Poater Jordi, Swart Marcel, Bickelhaupt F Matthias, Fonseca Guerra Célia
Department of Theoretical Chemistry and Amsterdam Center for Multiscale Modeling, VU University Amsterdam, De Boelelaan 1083, NL-1081 HV Amsterdam, The Netherlands. C.
Org Biomol Chem. 2014 Jul 14;12(26):4691-700. doi: 10.1039/c4ob00427b.
We have computationally investigated the structure and stability of B-DNA. To this end, we have analyzed the bonding in a series of 47 stacks consisting of two base pairs, in which the base pairs cover the full range of natural Watson-Crick pairs, mismatched pairs, and artificial DNA base pairs. Our analyses provide detailed insight into the role and relative importance of the various types of interactions, such as, hydrogen bonding, π-π stacking interactions, and solvation/desolvation. Furthermore, we have analyzed the functionality of the twist-angle on the stability of the structure. Interestingly, we can show that all stacked base pairs benefit from a stabilization by 6 to 12 kcal mol(-1) if stacked base pairs are twisted from 0° to 36°, that is, if they are mutually rotated from a congruent superposition to the mutually twisted stacking configuration that occurs in B-DNA. This holds especially for stacked AT pairs but also for other stacked base pairs, including GC. The electronic mechanism behind this preference for a twisted arrangement depends on the base pairs involved. We also show that so-called "diagonal interactions" (or cross terms) in the stacked base pairs are crucial for understanding the stability of B-DNA, in particular, in GC-rich sequences.

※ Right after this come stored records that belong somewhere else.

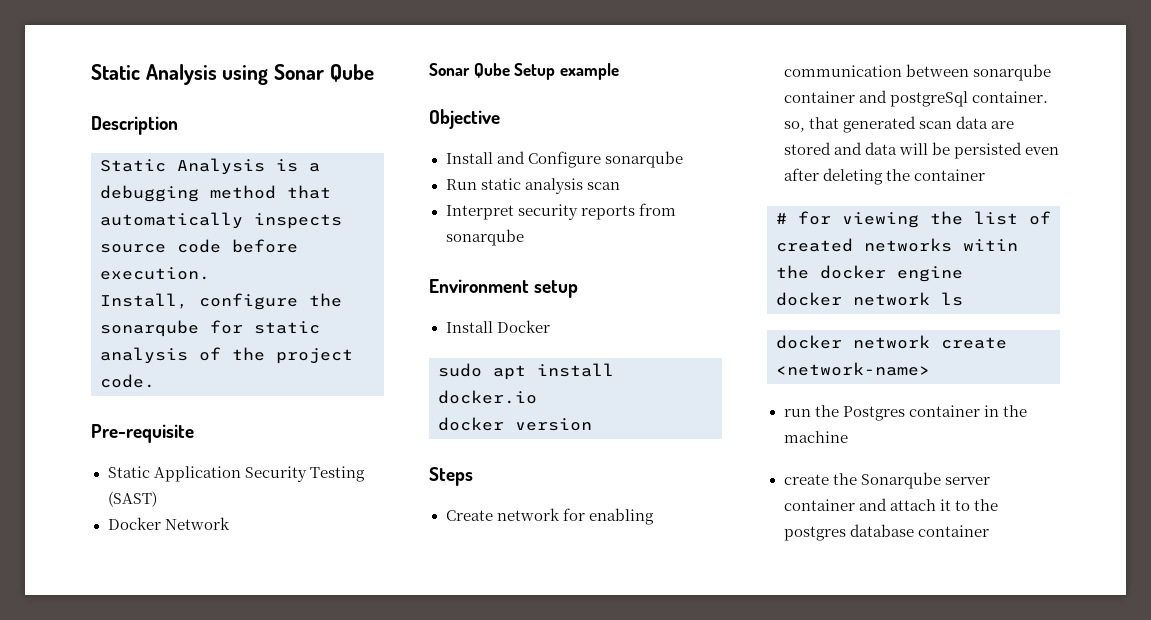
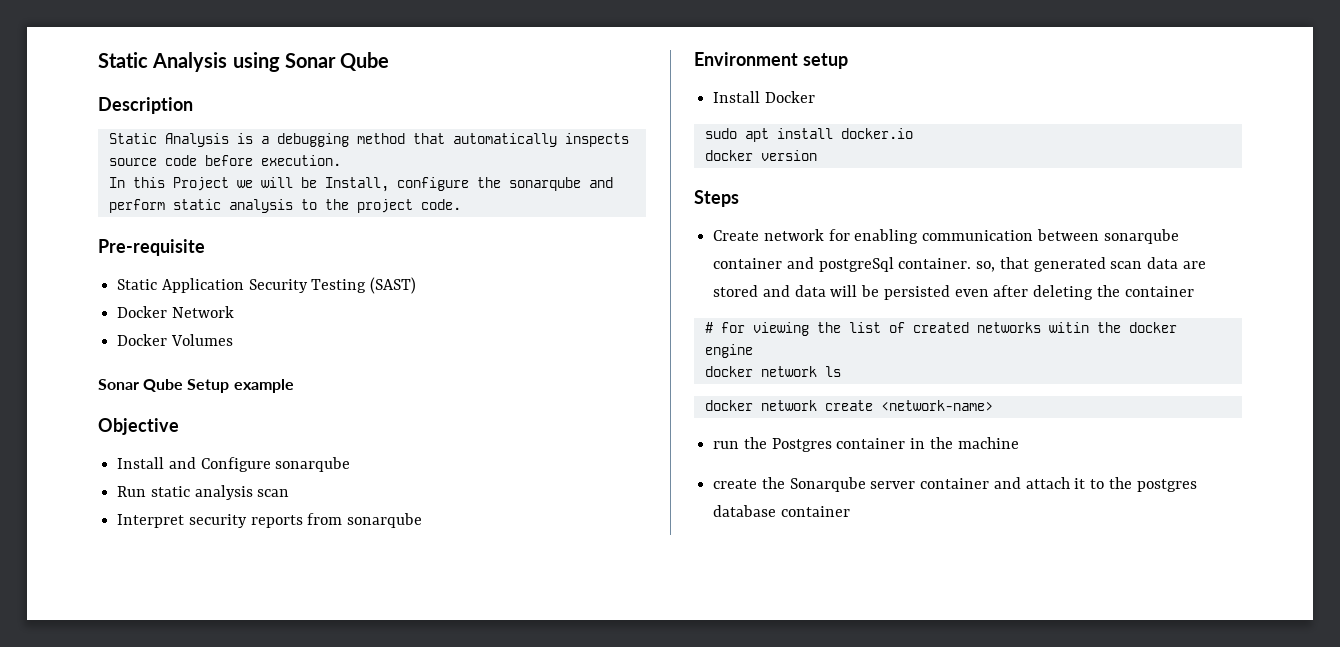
- Install, configure the sonarqube for static analysis of the project code.
+ In this Project we will be Install, configure the sonarqube and perform static analysis to the project code.
+ Docker Volumes

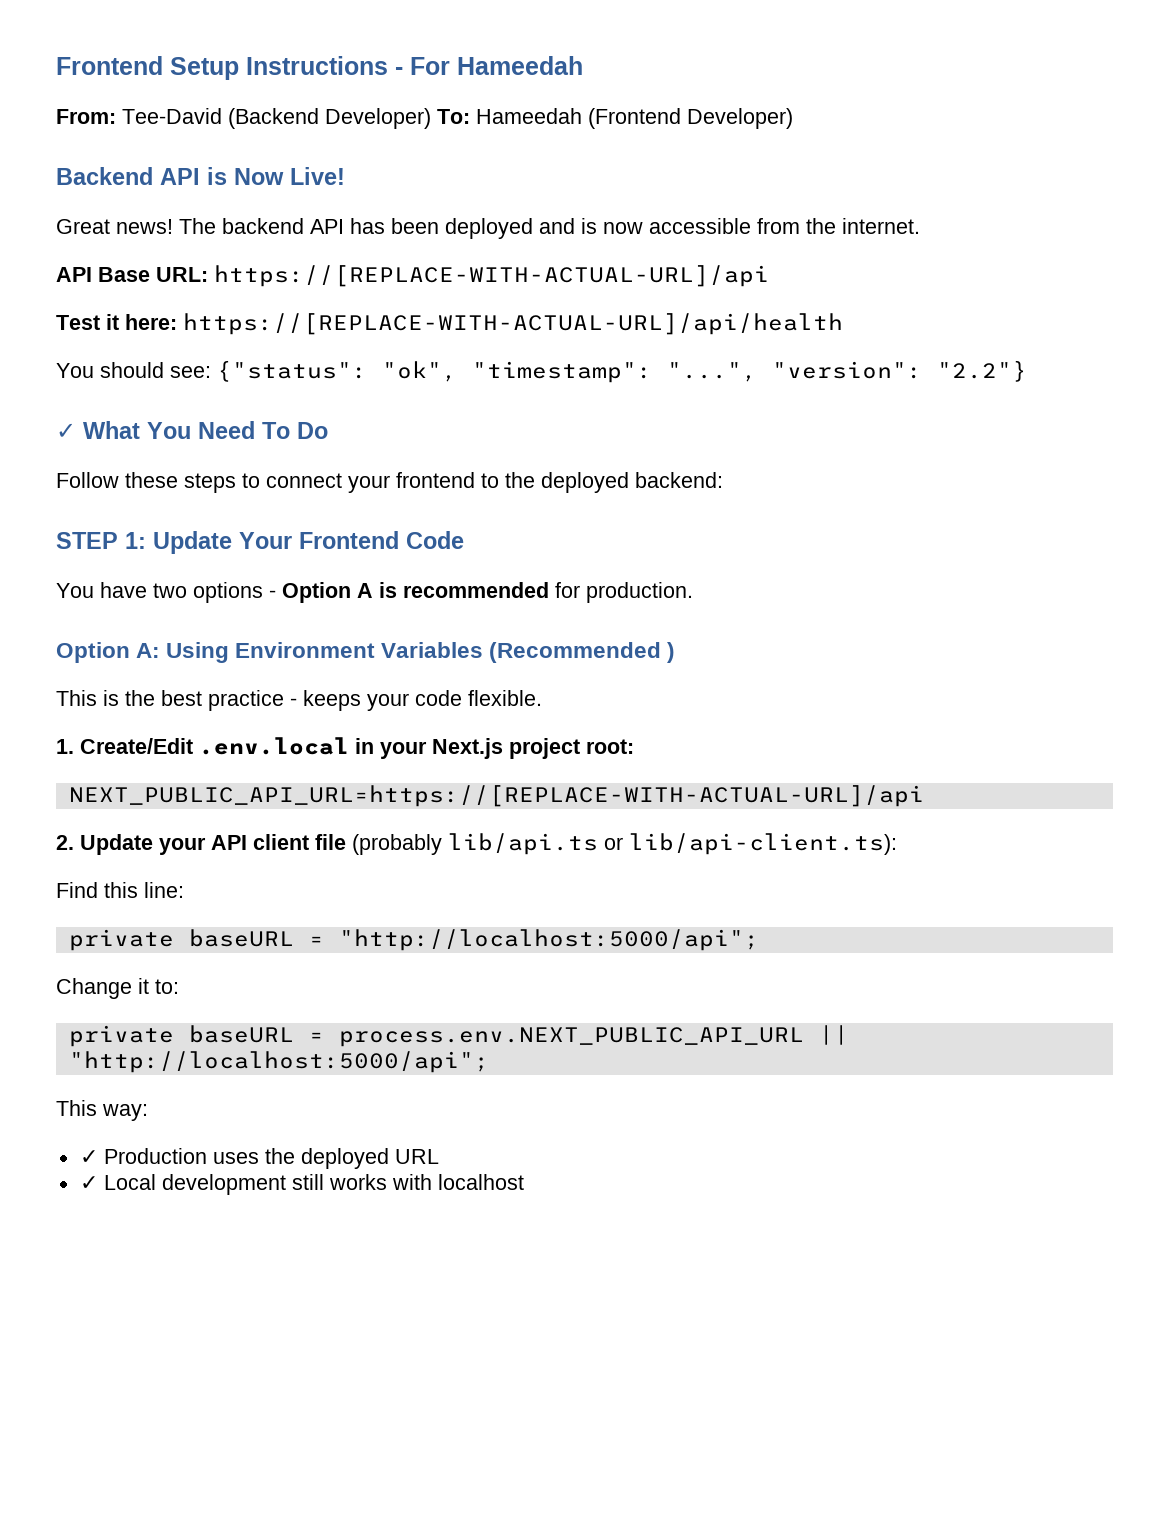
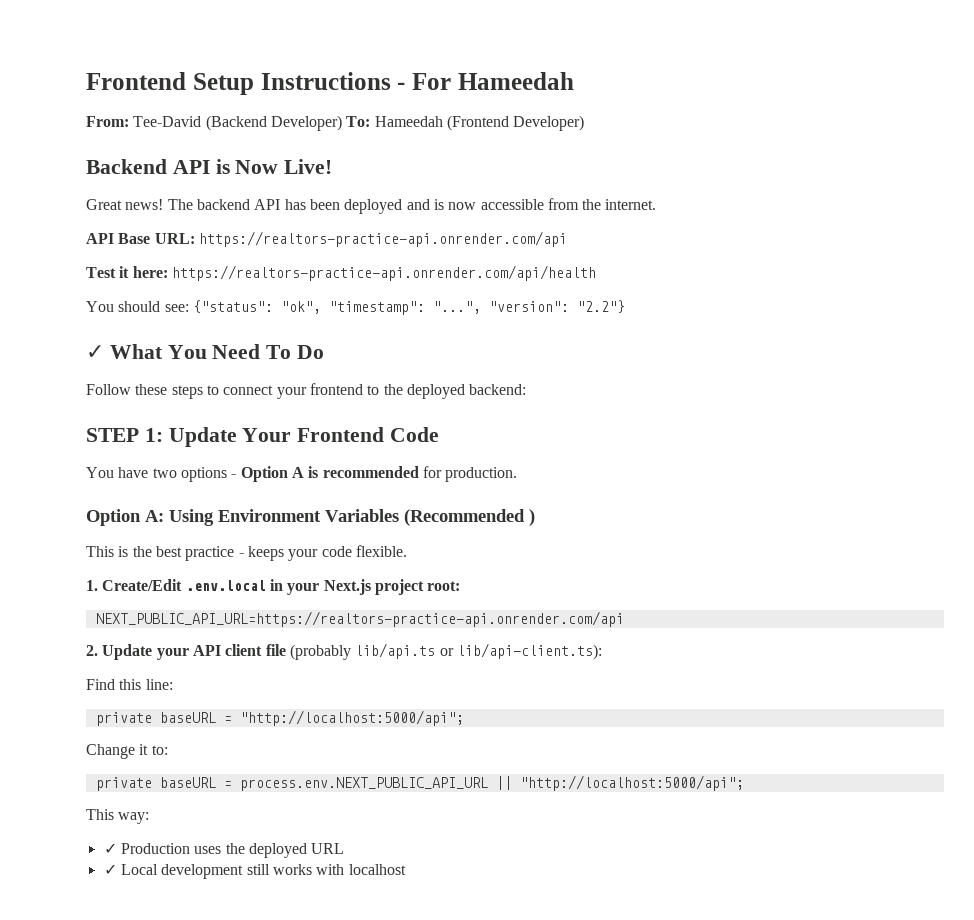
- API Base URL: https://[REPLACE-WITH-ACTUAL-URL]/api
+ API Base URL: https://realtors-practice-api.onrender.com/api
- Test it here: https://[REPLACE-WITH-ACTUAL-URL]/api/health
+ Test it here: https://realtors-practice-api.onrender.com/api/health
- NEXT_PUBLIC_API_URL=https://[REPLACE-WITH-ACTUAL-URL]/api
+ NEXT_PUBLIC_API_URL=https://realtors-practice-api.onrender.com/api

我们通过计算研究了B-DNA的结构和稳定性。为此,我们分析了一系列由两个碱基对组成的47个堆叠结构中的键合情况,其中碱基对涵盖了天然沃森-克里克对、错配碱基对和人工DNA碱基对的全范围。我们的分析深入洞察了各种相互作用的作用和相对重要性,例如氢键、π-π堆积相互作用以及溶剂化/去溶剂化。此外,我们分析了扭转角对结构稳定性的功能影响。有趣的是,我们可以表明,如果堆叠碱基对从0°扭转到36°,即从完全重叠相互旋转到B-DNA中出现的相互扭转堆叠构型,所有堆叠碱基对都会从6至12千卡摩尔⁻¹的稳定作用中受益。这尤其适用于堆叠的AT碱基对,但也适用于其他堆叠碱基对,包括GC。这种对扭转排列的偏好背后的电子机制取决于所涉及的碱基对。我们还表明,堆叠碱基对中的所谓“对角相互作用”(或交叉项)对于理解B-DNA的稳定性至关重要,特别是在富含GC的序列中。